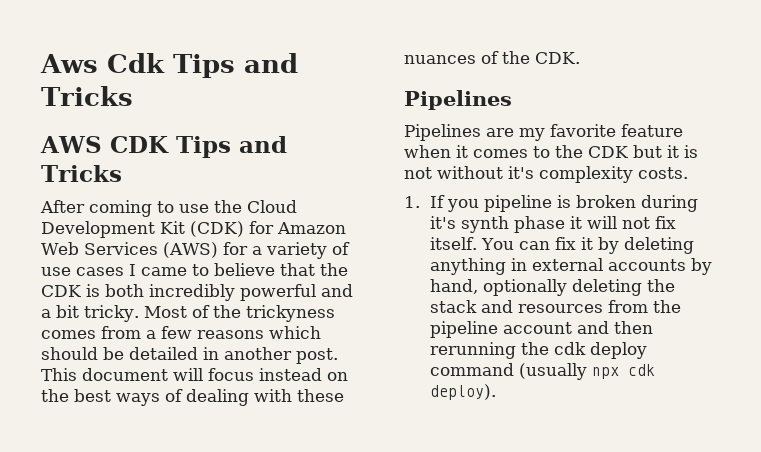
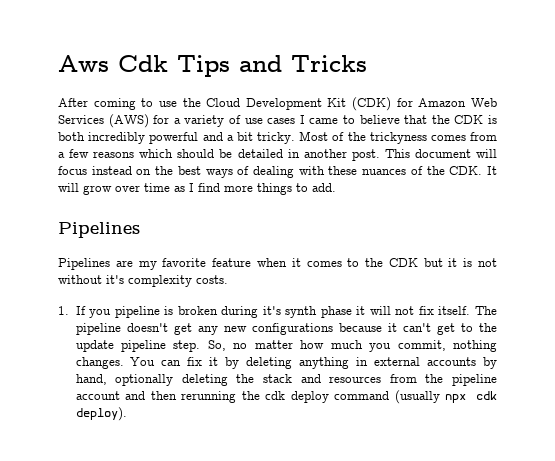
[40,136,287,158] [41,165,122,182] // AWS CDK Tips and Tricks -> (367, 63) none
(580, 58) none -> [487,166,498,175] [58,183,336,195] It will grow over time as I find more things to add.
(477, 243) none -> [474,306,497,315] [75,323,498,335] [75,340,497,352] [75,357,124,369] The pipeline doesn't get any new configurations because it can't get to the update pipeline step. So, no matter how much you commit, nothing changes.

==

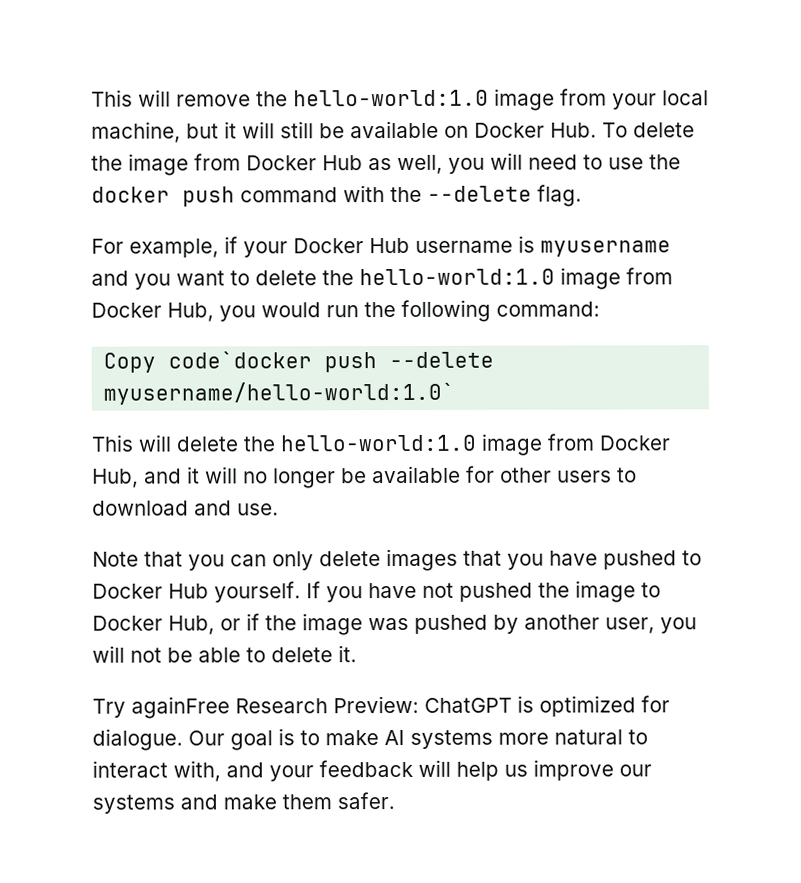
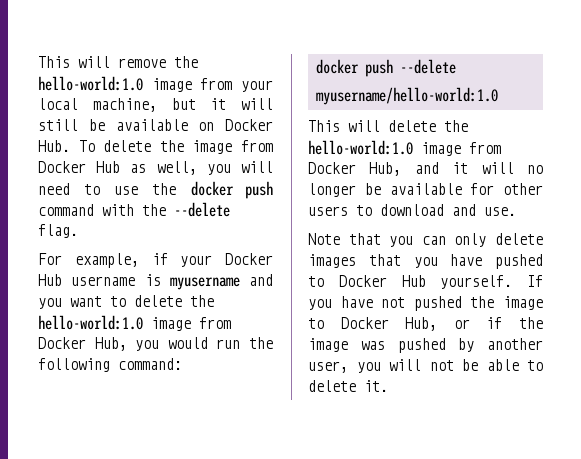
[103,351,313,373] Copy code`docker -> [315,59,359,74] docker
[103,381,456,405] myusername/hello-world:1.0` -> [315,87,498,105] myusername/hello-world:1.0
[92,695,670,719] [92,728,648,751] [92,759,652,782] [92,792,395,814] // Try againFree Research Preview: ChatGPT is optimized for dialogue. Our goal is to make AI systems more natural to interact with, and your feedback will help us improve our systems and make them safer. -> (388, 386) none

...

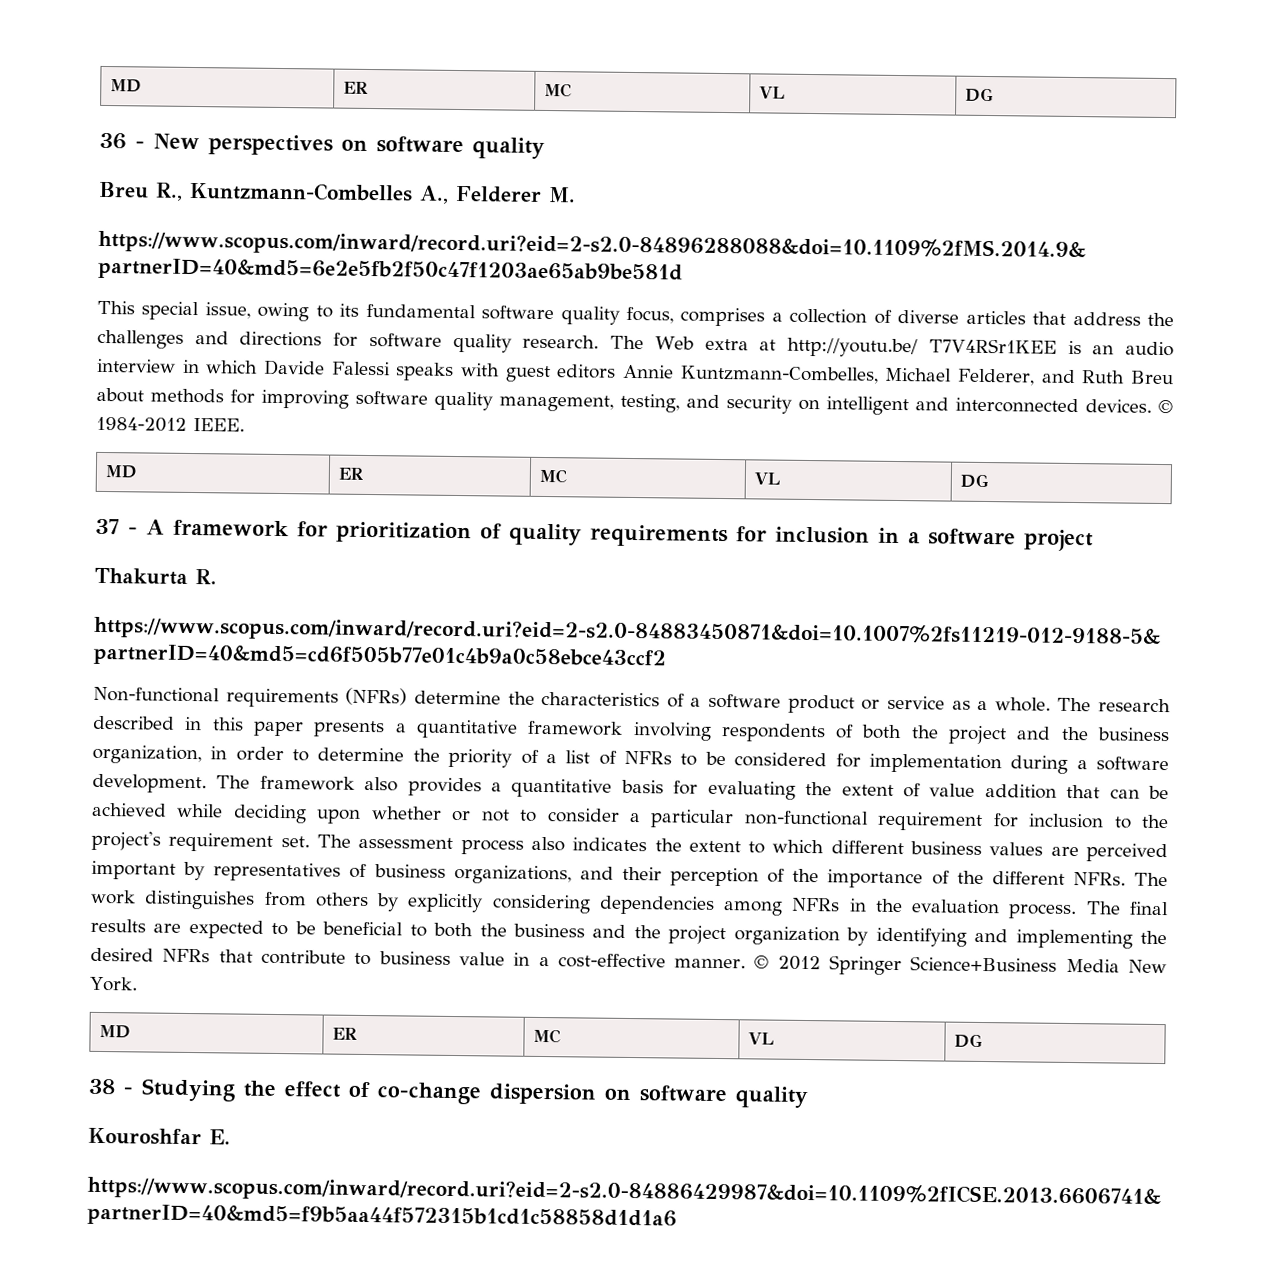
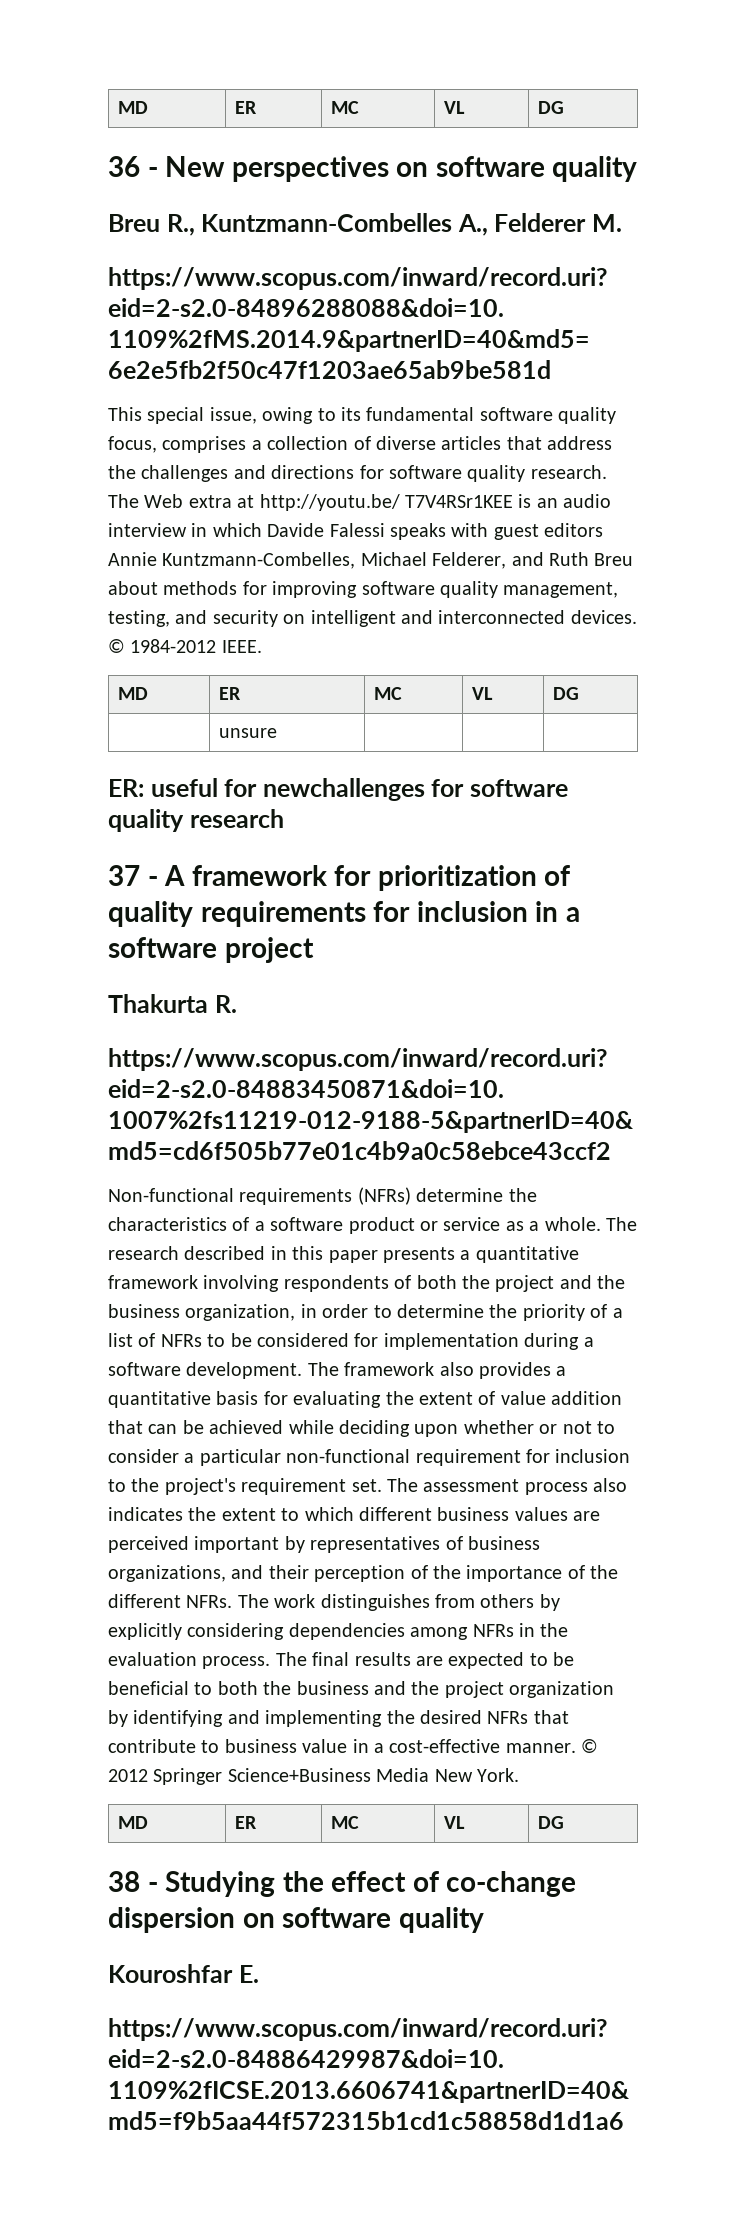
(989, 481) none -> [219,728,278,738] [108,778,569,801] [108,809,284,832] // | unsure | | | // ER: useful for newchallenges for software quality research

→ Aim of the task
Set down, exactly as they appear above, all lines from the one that has "-> [315,59,359,74] docker" down to the one that has "-> [315,87,498,105] myusername/hello-world:1.0", including those two and no others.

→ Solution
[103,351,313,373] Copy code`docker -> [315,59,359,74] docker
[103,381,456,405] myusername/hello-world:1.0` -> [315,87,498,105] myusername/hello-world:1.0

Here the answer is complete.